If the United States scales back its presence on the international scene, others will step up to fill the gap.

This is meant to sound menacing and dangerous, because the assumption behind it is that authoritarian regimes and terrorists will be the only ones willing or able to “fill the gap.” This already overstates the danger, since it greatly overestimates the ability of what Young calls “anti-freedom regimes” to project power, but it also ignores that most nations in the world don’t fit this description. The reality is that “the gap,” to the extent that there would be one, would also be filled by many other nations, including quite a few U.S. allies and other democratic states. We should be actively encouraging them to take more responsibility for security in their own regions, which is already very long overdue. The only realistic way to do that is to reduce the U.S. presence in these regions over time.

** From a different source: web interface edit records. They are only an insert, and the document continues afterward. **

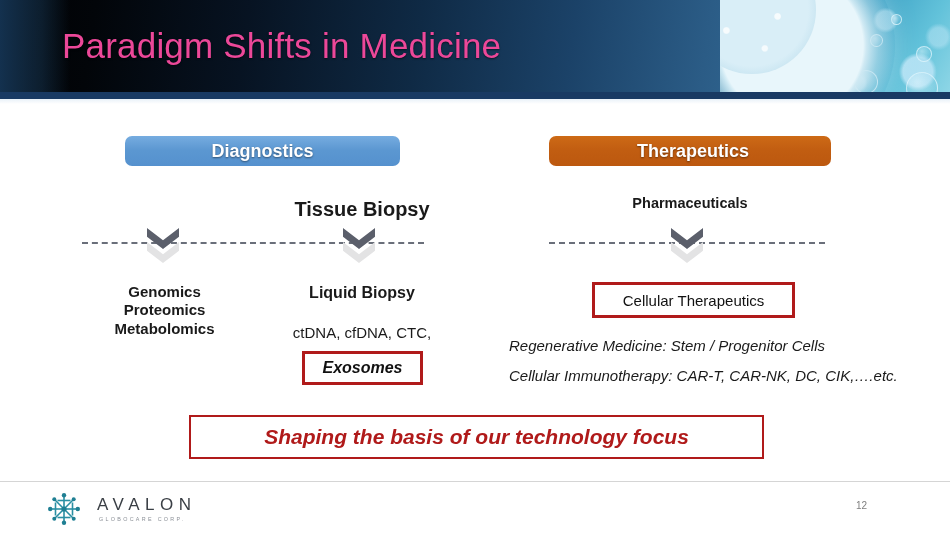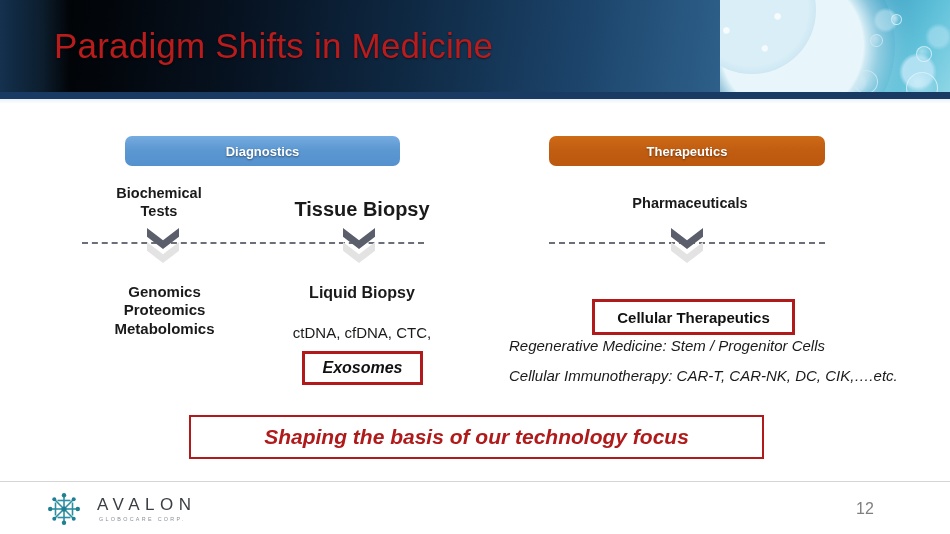--- a/index.html
+++ b/index.html
@@ -92,11 +92,11 @@
   }
   .slide-title {
     position: absolute;
-    left: 54px;
+    left: 62px;
     top: 26px;
     font-size: 35px;
     font-weight: 400;
-    color: #b91c1c;
+    color: #ec4899;
     letter-spacing: 0.2px;
     text-shadow: 0 1px 2px rgba(0,0,0,0.55);
     white-space: nowrap;

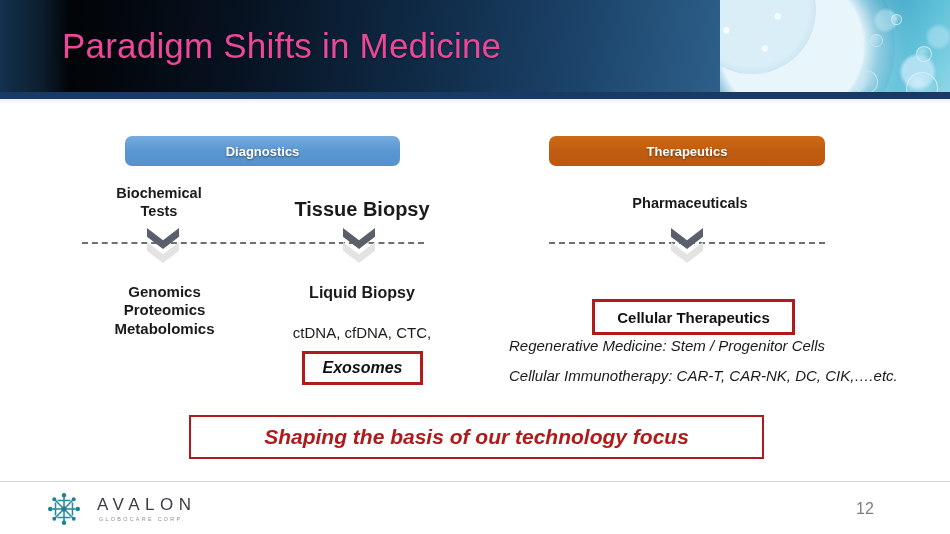--- a/index.html
+++ b/index.html
@@ -120,7 +120,7 @@
     height: 30px;
     border-radius: 7px;
     color: #ffffff;
-    font-size: 13px;
+    font-size: 18px;
     font-weight: bold;
     display: flex;
     align-items: center;

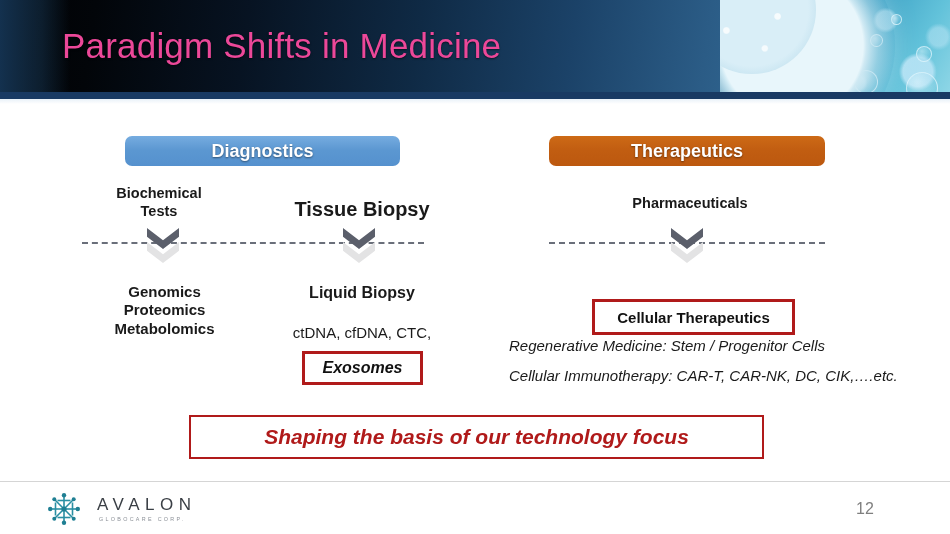--- a/index.html
+++ b/index.html
@@ -134,6 +134,7 @@
   .pill-therapeutics {
     left: 549px; top: 136px; width: 276px;
     background: linear-gradient(180deg, #cd6a16 0%, #c15d11 48%, #bc580f 100%);
+    padding-left: 6px;
   }
 
   

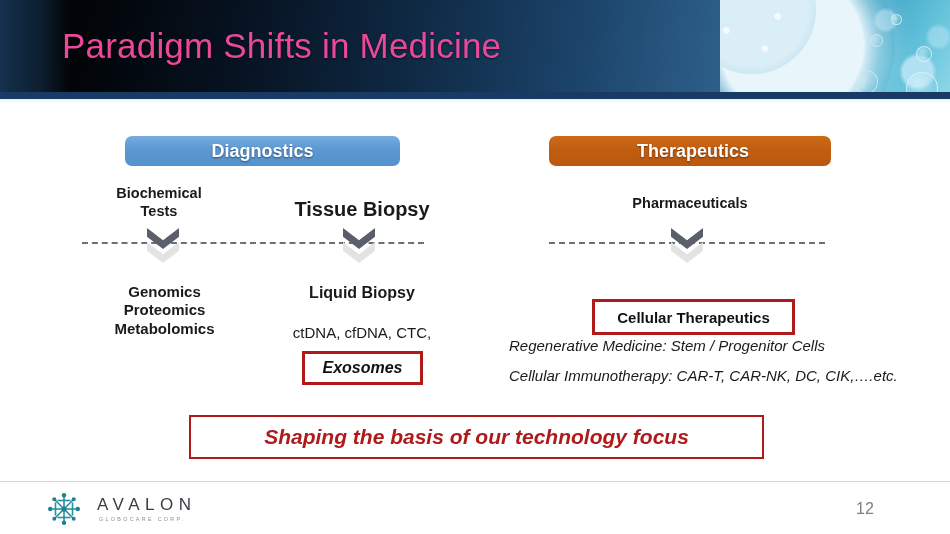--- a/index.html
+++ b/index.html
@@ -293,8 +293,6 @@
 
   <div class="pill pill-diagnostics">Diagnostics</div>
 
-  <div class="lbl lbl-biochem" style="white-space: pre-line;">Biochemical
-Tests</div>
 
   <div class="lbl lbl-tissue">Tissue Biopsy</div>
 

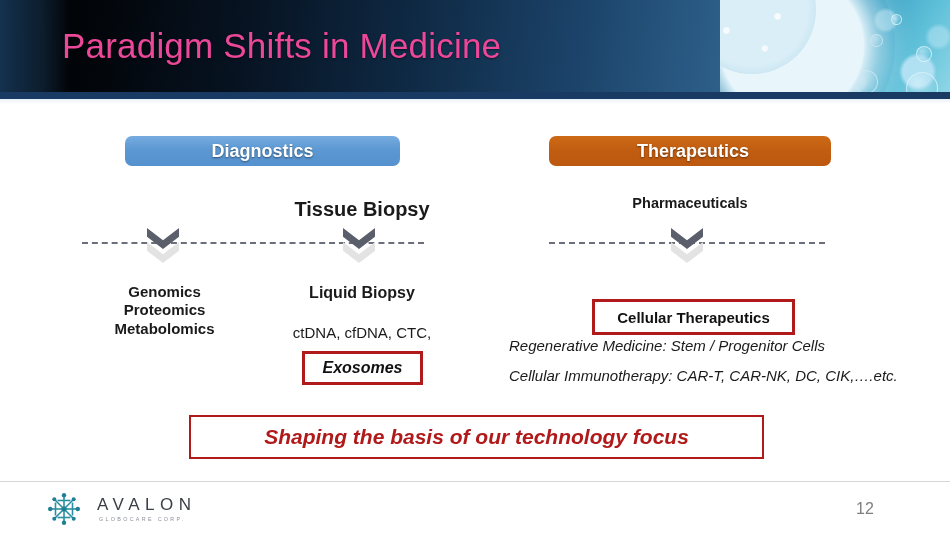--- a/index.html
+++ b/index.html
@@ -209,7 +209,7 @@
   }
   .redbox-celltx {
     left: 592px; top: 282px; width: 197px; height: 30px;
-    font-size: 15px; font-weight: bold; margin-top: 17px;
+    font-size: 15px; font-weight: normal;
   }
   .redbox-tagline {
     left: 189px; top: 415px; width: 571px; height: 40px;

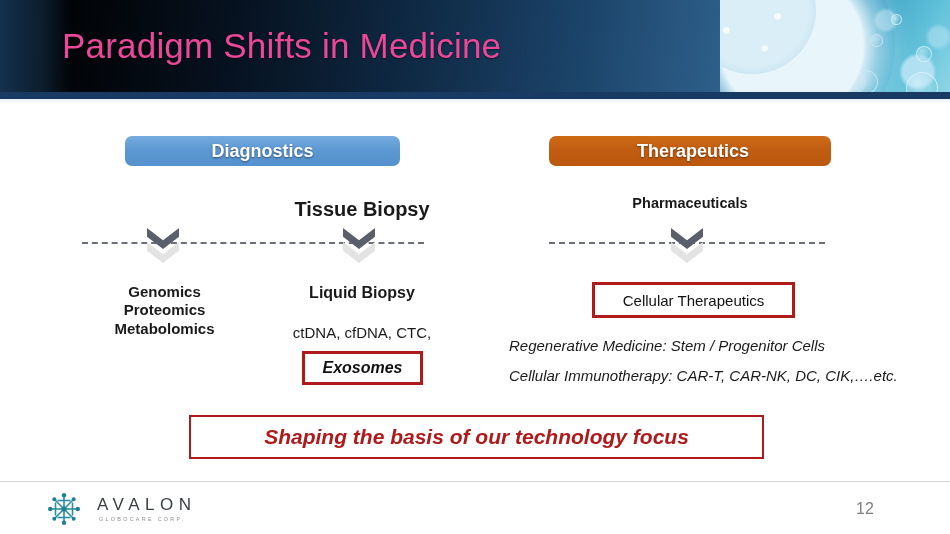--- a/index.html
+++ b/index.html
@@ -257,7 +257,7 @@
   .page-number {
     position: absolute;
     left: 856px; top: 500px;
-    font-size: 16px;
+    font-size: 10px;
     color: #7f7f7f;
   }
 </style>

The U.S. should be expecting its wealthy allies to provide for much more of their own defense over twenty years after the end of the Cold War. The constant fear-mongering about creating a power vacuum makes it more difficult for the U.S. to reduce its presence where it is no longer really needed, and that enables allies to skimp on paying for their own defense. Predictably, the hawkish reaction to the Ukraine crisis has been to demand that the U.S. increase its military presence in Europe, and to take on additional commitments that just add to our liabilities overseas. Hawks pretend to see “retreat” everywhere, when in fact no “retreat” has been happening. Sometimes they use “retreat” to refer to opposition to new commitments and foreign wars, and at other times they use it to condemn decisions to bring prolonged foreign wars to a close. It often just means that the U.S. isn’t being meddlesome enough in foreign conflicts. If hawks had their way, the U.S. would never leave any of the countries where it once fought and it would keep embroiling itself in new conflicts. These people wouldn’t know a prudent foreign policy if they saw one, and if they did they would find a way to denounce it as a failure of “leadership.”